- What this task involves -
Below are records; copy every line among them that contains the word "none".

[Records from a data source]
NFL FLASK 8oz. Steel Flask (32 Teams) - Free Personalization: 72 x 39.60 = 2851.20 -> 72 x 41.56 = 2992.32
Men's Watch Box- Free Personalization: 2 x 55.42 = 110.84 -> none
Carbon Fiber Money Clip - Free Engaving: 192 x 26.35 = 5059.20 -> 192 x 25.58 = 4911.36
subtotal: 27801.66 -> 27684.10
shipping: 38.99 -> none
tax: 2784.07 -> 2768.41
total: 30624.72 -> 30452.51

- Completed task -
Men's Watch Box- Free Personalization: 2 x 55.42 = 110.84 -> none
shipping: 38.99 -> none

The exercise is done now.